Managing safety and efficiency in autonomous agents based on LLMs presents a complex challenge. A new study introduces "Traversal-as-Policy," a method that uses Gated Behavior Trees (GBT) to control the behavior of these agents.

How it works

The approach involves extracting execution logs from sandbox environments (OpenHands) and distilling them into a single executable GBT. Each node in the tree represents a state-conditioned action macro, derived from successful trajectories.
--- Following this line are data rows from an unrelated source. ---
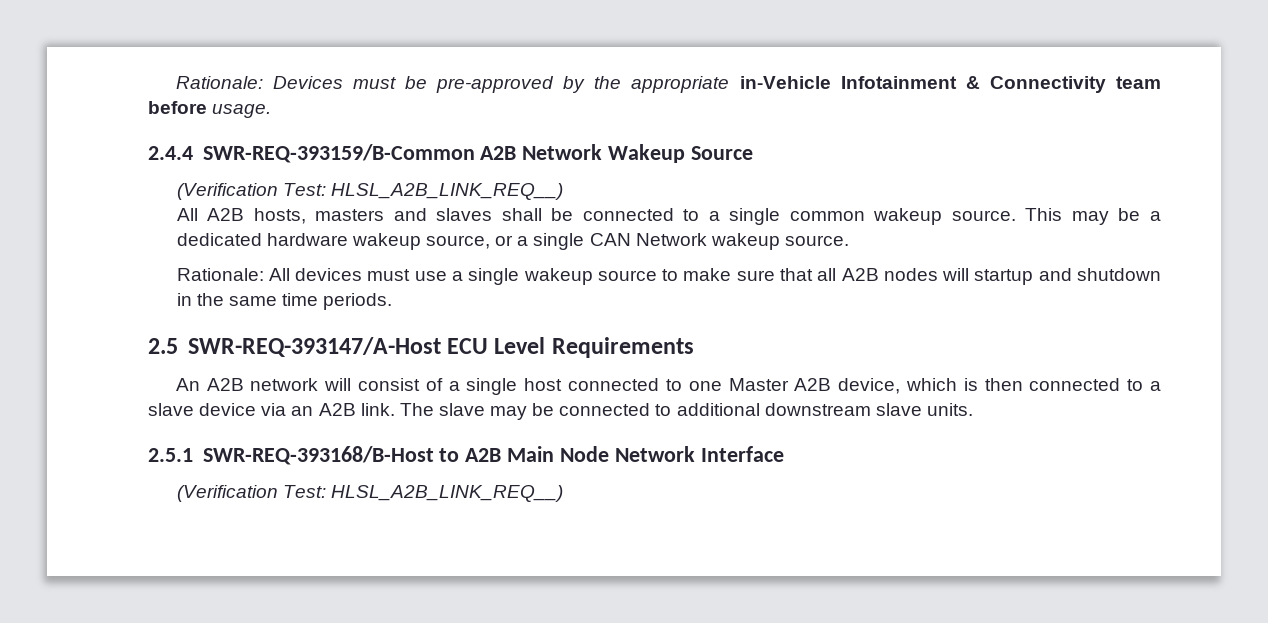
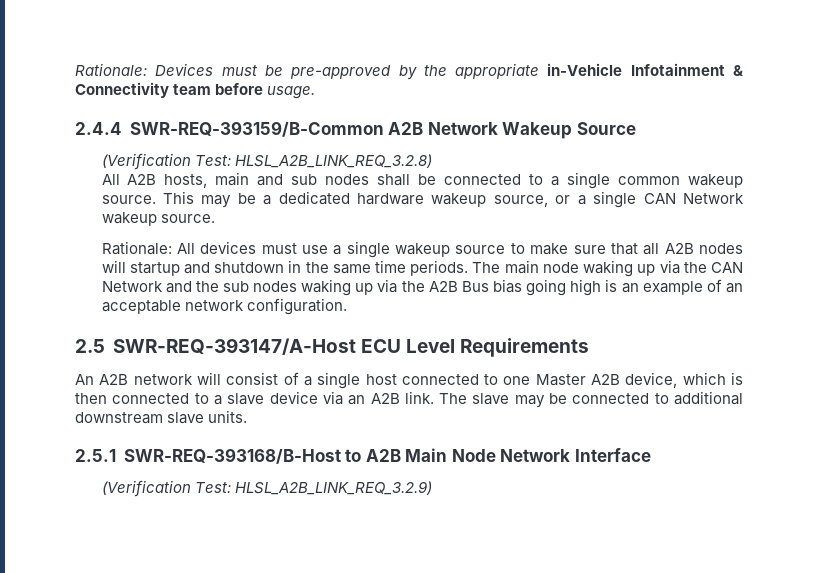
  2.4.4 SWR-REQ-393159/B-Common A2B Network Wakeup Source
- (Verification Test: HLSL_A2B_LINK_REQ__)
+ (Verification Test: HLSL_A2B_LINK_REQ_3.2.8)
- All A2B hosts, masters and slaves shall be connected to a single common wakeup source.
+ All A2B hosts, main and sub nodes shall be connected to a single common wakeup source.
+ The main node waking up via the CAN Network and the sub nodes waking up via the A2B Bus bias going high is an example of an acceptable network configuration.
  2.5.1 SWR-REQ-393168/B-Host to A2B Main Node Network Interface
- (Verification Test: HLSL_A2B_LINK_REQ__)
+ (Verification Test: HLSL_A2B_LINK_REQ_3.2.9)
Trajectories considered unsafe are blocked via pre-execution "gates," updated based on experience to prevent the re-admission of dangerous contexts.

Results

Tests on various benchmarks (software, web, reasoning, security) demonstrate that GBT improves the success rate, reduces violations, and decreases costs. For example, on SWE-bench Verified (Protocol A, 500 issues), GBT-SE increases success from 34.6% to 73.6%, reduces violations from 2.8% to 0.2%, and cuts token/character usage from 208k/820k to 126k/490k. With the same distilled tree, 8B executors more than double success on SWE-bench Verified (from 14.0% to 58.8%) and WebArena (from 9.1% to 37.3%).

Implications

This approach offers a way to externalize and verify the policies of LLM agents, improving safety and efficiency. The ability to reduce computational costs and increase success opens new perspectives for the use of autonomous agents in complex environments.